Records shown>
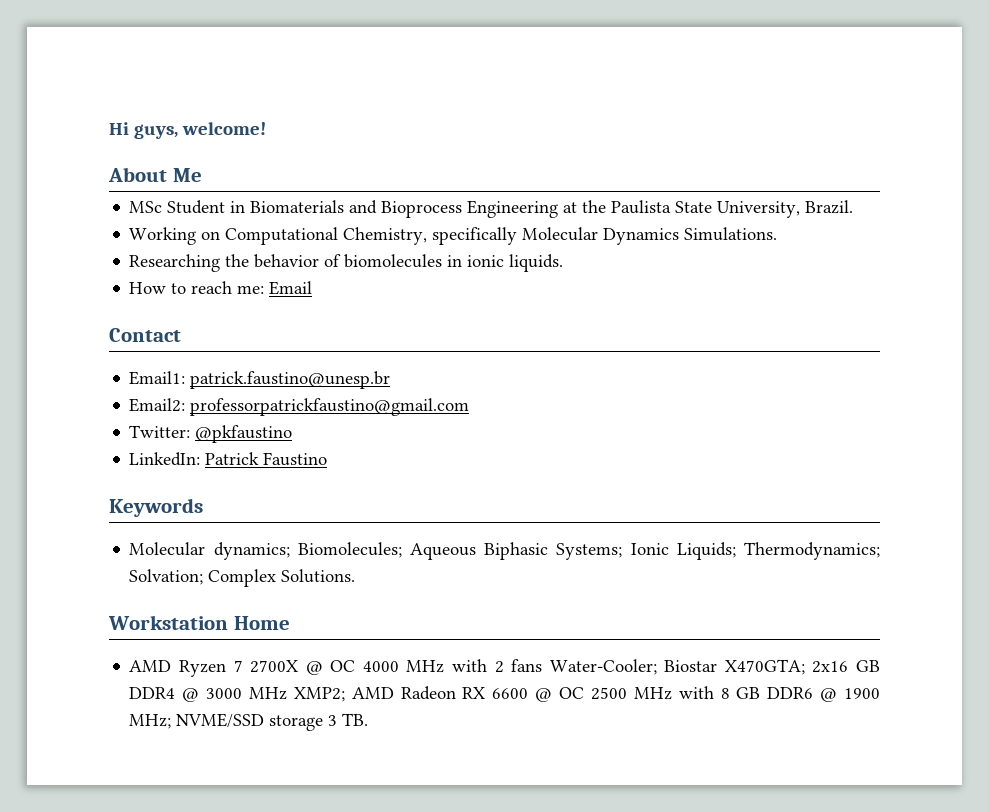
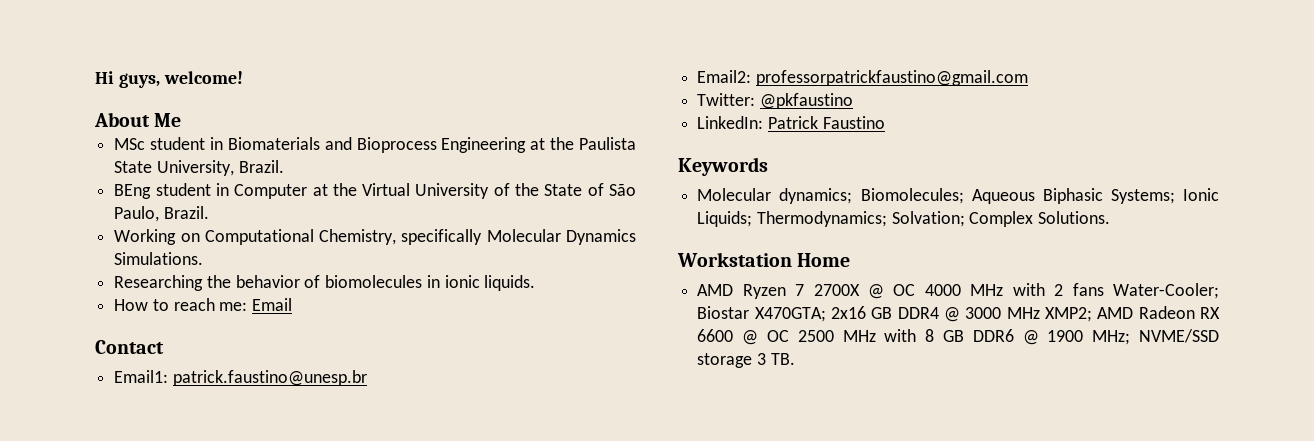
- MSc Student in Biomaterials and Bioprocess Engineering at the Paulista State University, Brazil.
+ MSc student in Biomaterials and Bioprocess Engineering at the Paulista State University, Brazil.
+ BEng student in Computer at the Virtual University of the State of São Paulo, Brazil.

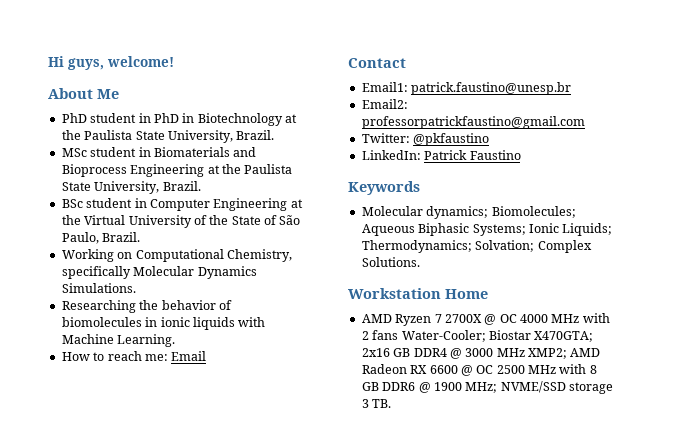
+ PhD student in PhD in Biotechnology at the Paulista State University, Brazil.
- BEng student in Computer at the Virtual University of the State of São Paulo, Brazil.
+ BSc student in Computer Engineering at the Virtual University of the State of São Paulo, Brazil.
- Researching the behavior of biomolecules in ionic liquids.
+ Researching the behavior of biomolecules in ionic liquids with Machine Learning.

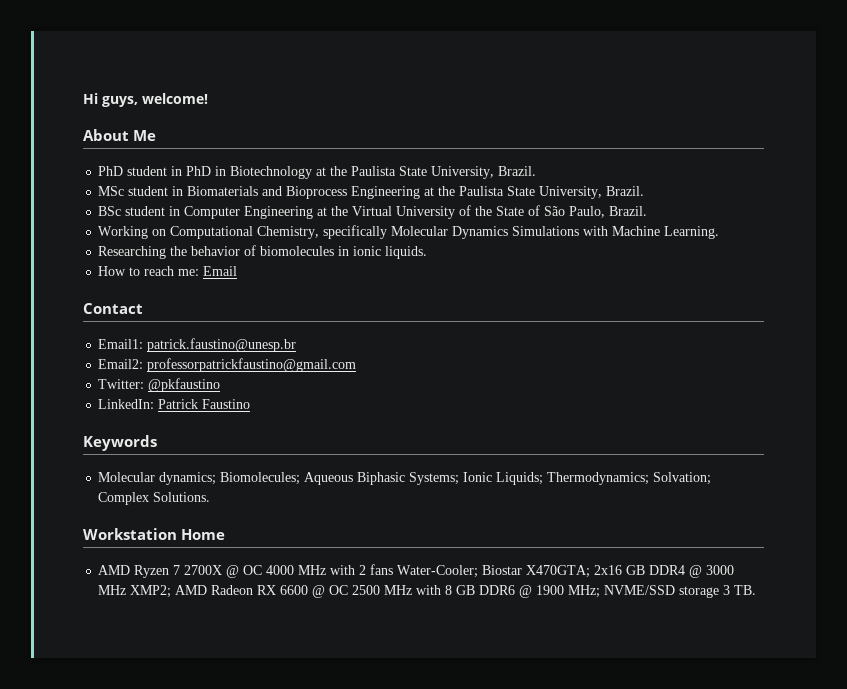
- Working on Computational Chemistry, specifically Molecular Dynamics Simulations.
+ Working on Computational Chemistry, specifically Molecular Dynamics Simulations with Machine Learning.
- Researching the behavior of biomolecules in ionic liquids with Machine Learning.
+ Researching the behavior of biomolecules in ionic liquids.

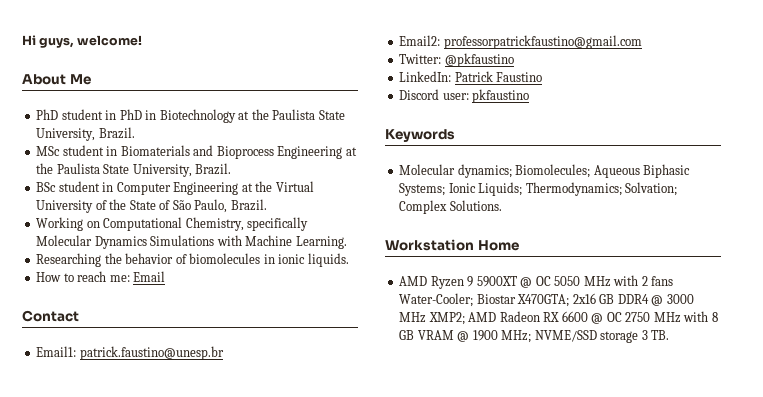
+ Discord user: pkfaustino
- AMD Ryzen 7 2700X @ OC 4000 MHz with 2 fans Water-Cooler; Biostar X470GTA; 2x16 GB DDR4 @ 3000 MHz XMP2; AMD Radeon RX 6600 @ OC 2500 MHz with 8 GB DDR6 @ 1900 MHz; NVME/SSD storage 3 TB.
+ AMD Ryzen 9 5900XT @ OC 5050 MHz with 2 fans Water-Cooler; Biostar X470GTA; 2x16 GB DDR4 @ 3000 MHz XMP2; AMD Radeon RX 6600 @ OC 2750 MHz with 8 GB VRAM @ 1900 MHz; NVME/SSD storage 3 TB.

What the task requires>
Pick each line holding the word "behavior" out of the listing.

Task response>
- Researching the behavior of biomolecules in ionic liquids.
+ Researching the behavior of biomolecules in ionic liquids with Machine Learning.
- Researching the behavior of biomolecules in ionic liquids with Machine Learning.
+ Researching the behavior of biomolecules in ionic liquids.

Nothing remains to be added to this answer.